SUPPLIED DATA section start
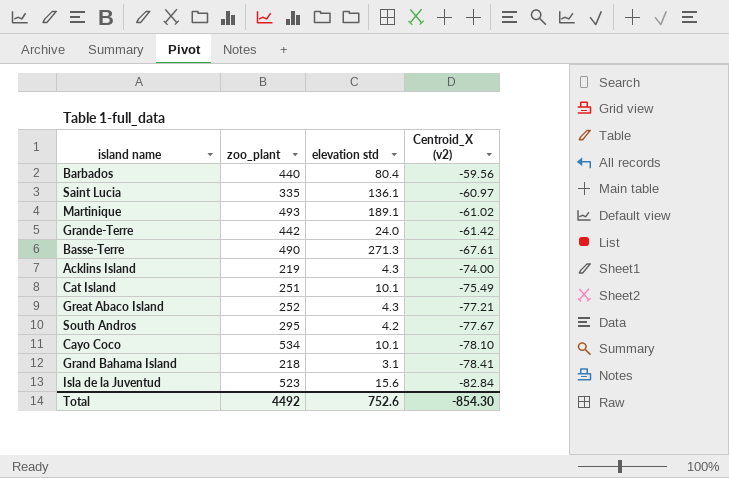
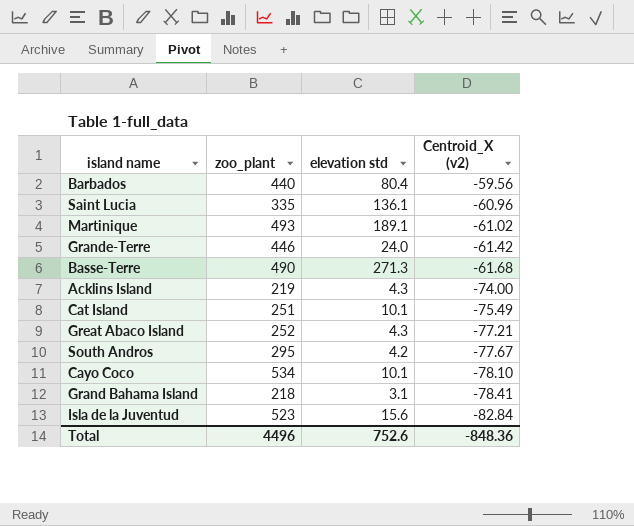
Saint Lucia | Centroid_X (v2): -60.97 -> -60.96
Grande-Terre | zoo_plant: 442 -> 446
Basse-Terre | Centroid_X (v2): -67.61 -> -61.68
Total | zoo_plant: 4492 -> 4496
Total | Centroid_X (v2): -854.30 -> -848.36

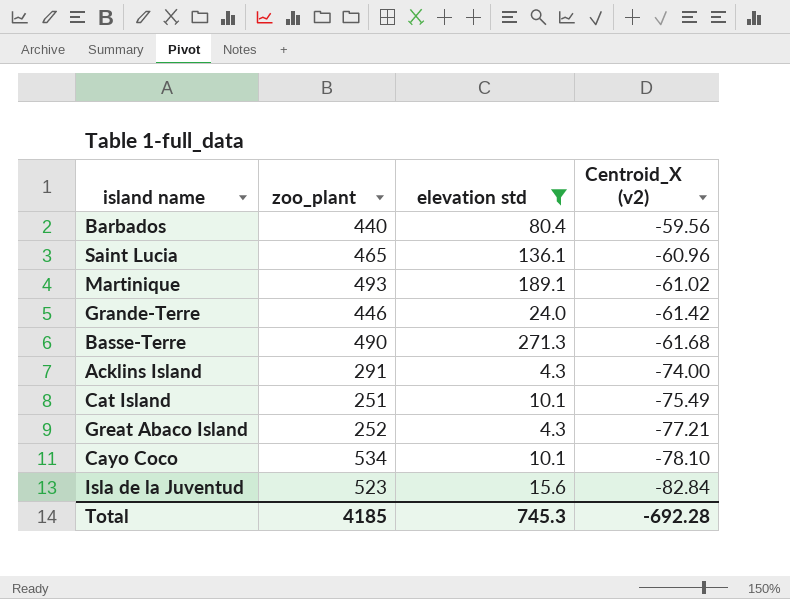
filter: none -> elevation std >= 4.3
Saint Lucia | zoo_plant: 335 -> 465
Acklins Island | zoo_plant: 219 -> 291
Total | zoo_plant: 4496 -> 4185
Total | elevation std: 752.6 -> 745.3
Total | Centroid_X (v2): -848.36 -> -692.28

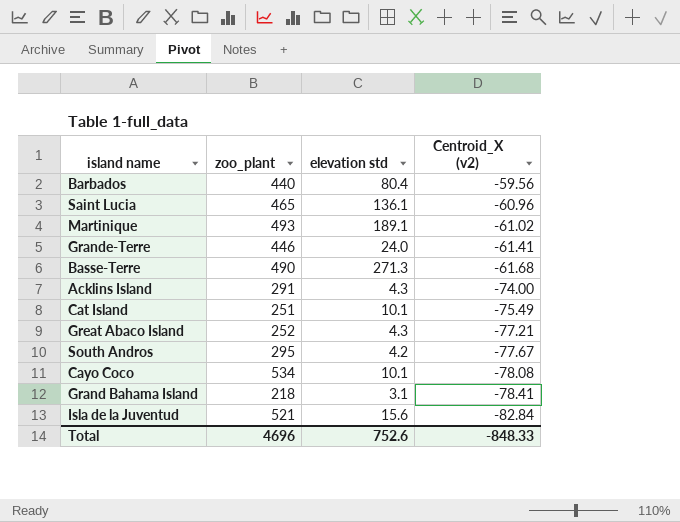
filter: elevation std >= 4.3 -> none
Grande-Terre | Centroid_X (v2): -61.42 -> -61.41
Cayo Coco | Centroid_X (v2): -78.10 -> -78.08
Isla de la Juventud | zoo_plant: 523 -> 521
Total | zoo_plant: 4185 -> 4696
Total | elevation std: 745.3 -> 752.6
Total | Centroid_X (v2): -692.28 -> -848.33

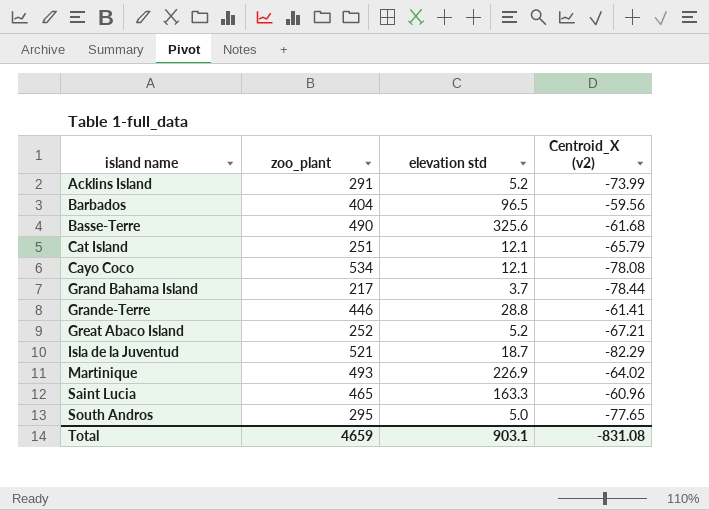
row order: Centroid_X (v2) descending -> island name ascending
Acklins Island | elevation std: 4.3 -> 5.2
Acklins Island | Centroid_X (v2): -74.00 -> -73.99
Barbados | zoo_plant: 440 -> 404
Barbados | elevation std: 80.4 -> 96.5
Basse-Terre | elevation std: 271.3 -> 325.6
Cat Island | elevation std: 10.1 -> 12.1
Cat Island | Centroid_X (v2): -75.49 -> -65.79
Cayo Coco | elevation std: 10.1 -> 12.1
Grand Bahama Island | zoo_plant: 218 -> 217
Grand Bahama Island | elevation std: 3.1 -> 3.7
Grand Bahama Island | Centroid_X (v2): -78.41 -> -78.44
Grande-Terre | elevation std: 24.0 -> 28.8
Great Abaco Island | elevation std: 4.3 -> 5.2
Great Abaco Island | Centroid_X (v2): -77.21 -> -67.21
Isla de la Juventud | elevation std: 15.6 -> 18.7
Isla de la Juventud | Centroid_X (v2): -82.84 -> -82.29
Martinique | elevation std: 189.1 -> 226.9
Martinique | Centroid_X (v2): -61.02 -> -64.02
Saint Lucia | elevation std: 136.1 -> 163.3
South Andros | elevation std: 4.2 -> 5.0
South Andros | Centroid_X (v2): -77.67 -> -77.65
Total | zoo_plant: 4696 -> 4659
Total | elevation std: 752.6 -> 903.1
Total | Centroid_X (v2): -848.33 -> -831.08

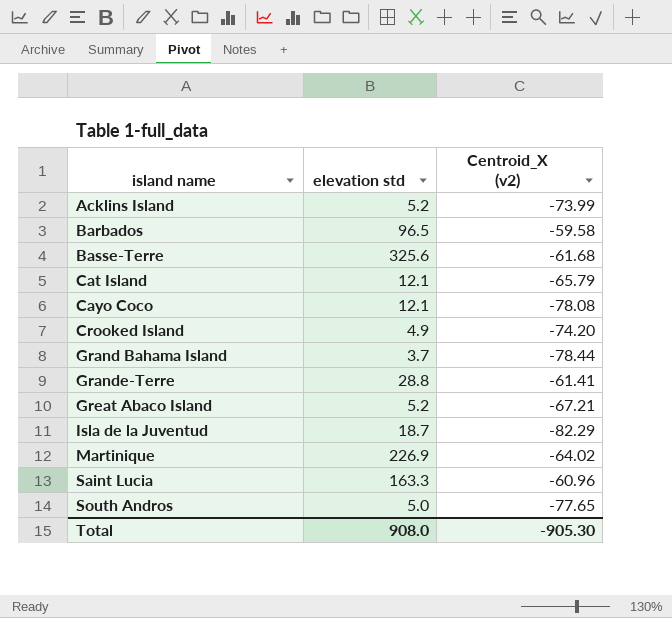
column zoo_plant | position: 2 -> none
Barbados | Centroid_X (v2): -59.56 -> -59.58
row Crooked Island: none -> 4.9 | -74.20
Total | elevation std: 903.1 -> 908.0
Total | Centroid_X (v2): -831.08 -> -905.30

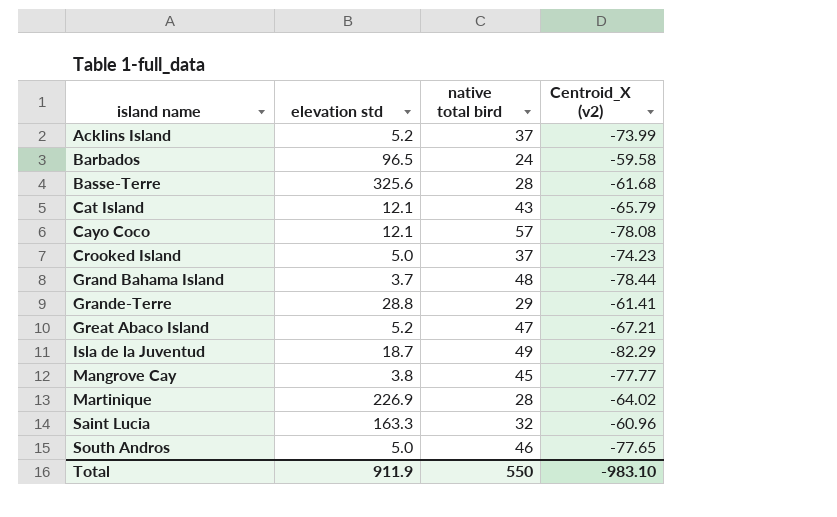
column native total bird | position: none -> 3
Crooked Island | elevation std: 4.9 -> 5.0
Crooked Island | Centroid_X (v2): -74.20 -> -74.23
row Mangrove Cay: none -> 3.8 | 45 | -77.77
Total | elevation std: 908.0 -> 911.9
Total | Centroid_X (v2): -905.30 -> -983.10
SUPPLIED DATA section end
Please leave out the pictures while you copy exactly the lines from the one containing "row Crooked Island: none -> 4.9 | -74.20" through the end of the records.

[SOLUTION FOR THIS PROBLEM]:
row Crooked Island: none -> 4.9 | -74.20
Total | elevation std: 903.1 -> 908.0
Total | Centroid_X (v2): -831.08 -> -905.30

column native total bird | position: none -> 3
Crooked Island | elevation std: 4.9 -> 5.0
Crooked Island | Centroid_X (v2): -74.20 -> -74.23
row Mangrove Cay: none -> 3.8 | 45 | -77.77
Total | elevation std: 908.0 -> 911.9
Total | Centroid_X (v2): -905.30 -> -983.10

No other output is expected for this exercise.